365info.kz : Durant les discussions à Tachkent, le « retrait des troupes étrangères » du territoire afghan a été abordé. Comment ce retrait peut dépendre de l’Ouzbékistan ? A l’encontre de qui cette déclaration est-elle tournée ?
Alexandre Knyazev : Les Etats-Unis, la Chine et la Russie sont les principaux acteurs en Afghanistan, a priori. Ce trio s’agrandit avec des acteurs d’autres niveaux ayant des intérêts concordants ou contradictoires. Cette seconde liste est vaste : il s’agit de tous les pays voisins de l’Afghanistan et de pays qui ont des intérêts dans des projets transfrontaliers liés à l’Afghanistan. On y trouve aussi les monarchies arabes, où dominent l’Arabie saoudite, la Turquie et les pays européens.
Le comportement de ces forces externes indique que pratiquement aucune d’entre elles n’est réellement intéressée par un règlement pacifique final du conflit en Afghanistan.
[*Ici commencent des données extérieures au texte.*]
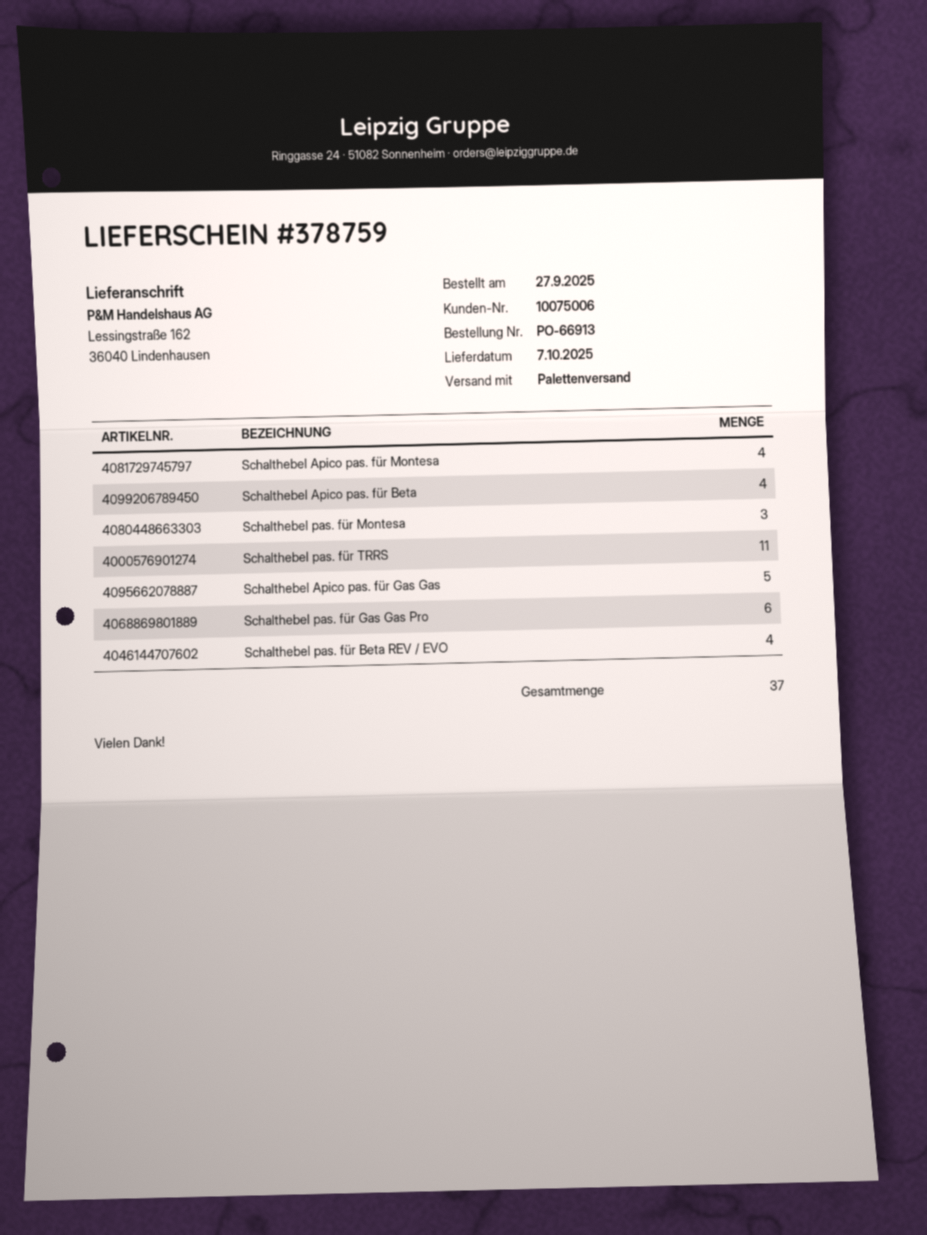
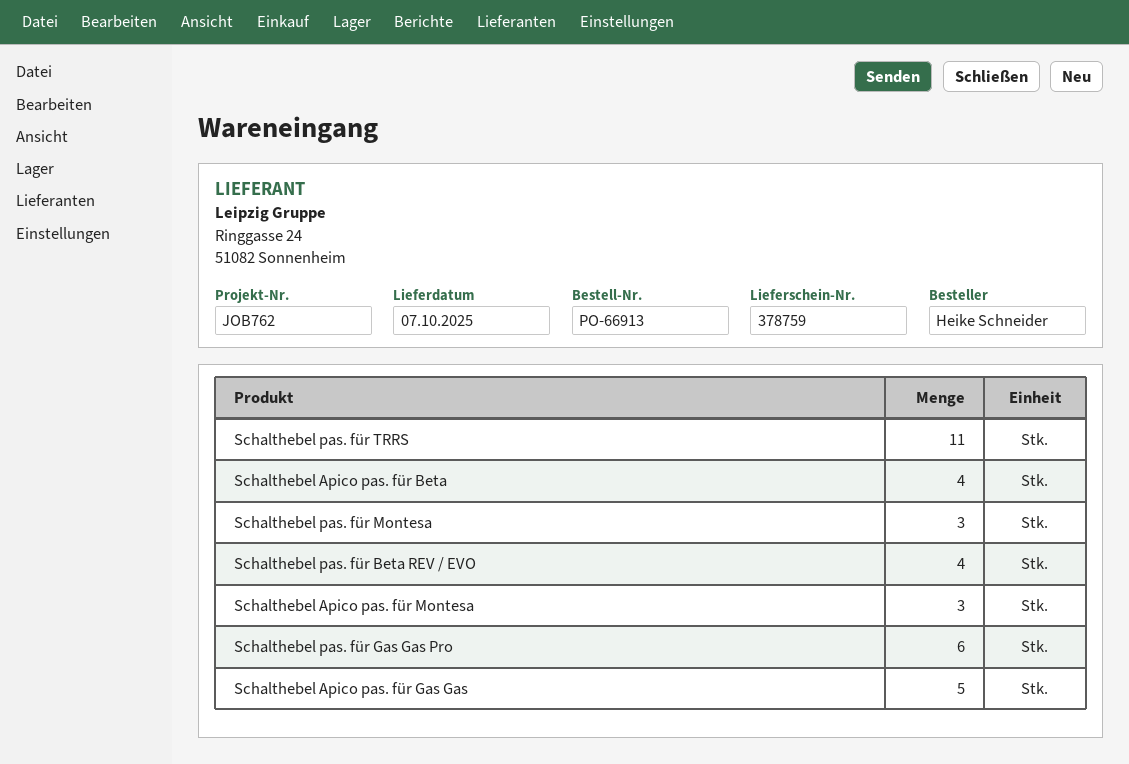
Schalthebel Apico pas. für Montesa: 4 -> 3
En même temps, la majorité des acteurs extérieurs disposent de divers instruments d’influence sur les événements en Afghanistan, grâce auxquels le niveau de conflit peut être régulé. Le retrait des troupes étrangères est en général une demande inconditionnelle non seulement des Talibans, mais de la quasi-totalité des forces politiques afghanes. À l’exception de l’équipe du président sortant Ashraf Ghani, pour qui sa propre vie politique n’est garantie que par cette présence étrangère.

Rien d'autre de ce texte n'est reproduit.